Weekly Roundup

Kiki Smith. "Worm," 1992. Image courtesy the artist and the High Museum of Art.

Kiki Smith. "Worm," 1992. Image courtesy the artist and the High Museum of Art.

In this week’s roundup Kiki Smith’s graphic works are on display in Atlanta, Ann Hamilton’s work focuses on mouths and hands, Raymond Pettibon opens a cultural grab bag of artwork, and more.
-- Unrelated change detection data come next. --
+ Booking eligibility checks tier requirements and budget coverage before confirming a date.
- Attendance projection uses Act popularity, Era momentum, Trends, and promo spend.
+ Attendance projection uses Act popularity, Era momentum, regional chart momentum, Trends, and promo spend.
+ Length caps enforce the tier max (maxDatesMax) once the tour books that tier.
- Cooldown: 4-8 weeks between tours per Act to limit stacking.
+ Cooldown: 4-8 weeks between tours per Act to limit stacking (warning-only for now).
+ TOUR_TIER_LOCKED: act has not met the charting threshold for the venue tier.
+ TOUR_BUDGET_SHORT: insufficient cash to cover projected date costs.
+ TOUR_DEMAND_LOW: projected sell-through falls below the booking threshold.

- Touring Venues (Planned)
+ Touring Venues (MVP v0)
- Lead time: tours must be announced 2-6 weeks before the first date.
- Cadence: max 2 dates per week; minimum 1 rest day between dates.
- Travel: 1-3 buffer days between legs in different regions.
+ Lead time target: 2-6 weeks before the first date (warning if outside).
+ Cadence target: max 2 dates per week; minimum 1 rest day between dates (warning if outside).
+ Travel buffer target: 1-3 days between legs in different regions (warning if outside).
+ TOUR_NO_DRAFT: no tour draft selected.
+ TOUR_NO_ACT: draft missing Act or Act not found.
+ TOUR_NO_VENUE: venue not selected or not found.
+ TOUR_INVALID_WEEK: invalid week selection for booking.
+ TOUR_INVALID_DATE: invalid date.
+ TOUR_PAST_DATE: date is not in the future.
  • Kiki Smith‘s Rituals is a solo show at the High Museum of Art (Atlanta, GA) that showcases the institution’s recent acquisition of 56 Kiki Smith prints from collector Stephen Dull.  This group of prints makes the High a major national repository for Smith’s graphic work and includes works made between 1991 and 2004, including many of the artist’s best-known prints. It represents all aspects of the extraordinary range of techniques and imagery in her graphic work.  The prints are on view until January 22, 2012.
  • Ann Hamilton – Recent Works at Gallery Paule Anglim (San Francisco) features Hamilton‘s largest video, clapclap (2010) with two screens mounted in a corner, depicting an anguished-looking figure constantly reaching out from side to side.  The artist works with the body’s primary creative movements, focusing on hands and mouths as transmitters of signs and sounds. Her work describes essential human activities and communication.  This work is on view until November 26.
  • William Wegman and Eleanor Antin are part of Performa: Not Funny, a series presented by Performa 11 at Anthology Film Archives (NYC) about the overlap of filmed stand-up comedy and video performance art in the politically electric late 1970s.  Wegman’s video art is deadpan and succinct in brilliant jokes that are deconstructions of the punchline. Antin’s The Little Match Girl Ballet is a studio-bound video art telling of The Black Swan, made 35 years before.  Here, Antin is transformed into Elinora Antinova, or the Black Match Girl, before dancing to her death.  The show closes November 15.
  • Raymond Pettibon‘s Desire in Pursuyt of the Whole is the artist’s ninth solo exhibition at Regen Projects.  The featured work is a cultural grab bag of imagery that offers plenty in the way of pop subtext, political baggage, art/kitsch tension and an off-kilter sense of humor. This heady mix, colliding with phrases and text snippets culled from a variety of sources, makes for enigmatic and pleasantly sensory-overloading works.  This exhibition runs until December 22.
  • Allora & Calzadilla is the artists’ third solo show at the Lisson Gallery (London).  Allora & Calzadilla explore different mediums – sculpture, photography, performance and video – that question the notions of nationality, human survival and democracy through a conceptual, metaphoric and spacial manner. The use of metaphor and of the reversion of objects is a constitutive element of their art allowing them to allude to a particular history and culture of politics.  The exhibition will run from November 23 – January 14, 2012.
  • Walton Ford has nine new, large-scale watercolor paintings at Paul Kasmin Gallery (NYC). I Don’t Like to Look at Him, Jack consists of two series of works: one comprising three portraits of King Kong; and the other six meditations on a passage from the memoirs of the ornithologist John James Audubon (1785- 1851). Both series were painted in 2011, and are consistent with Ford’s practice of expanding the visual language and narrative scope of traditional natural history painting.  This work is on view until December 23.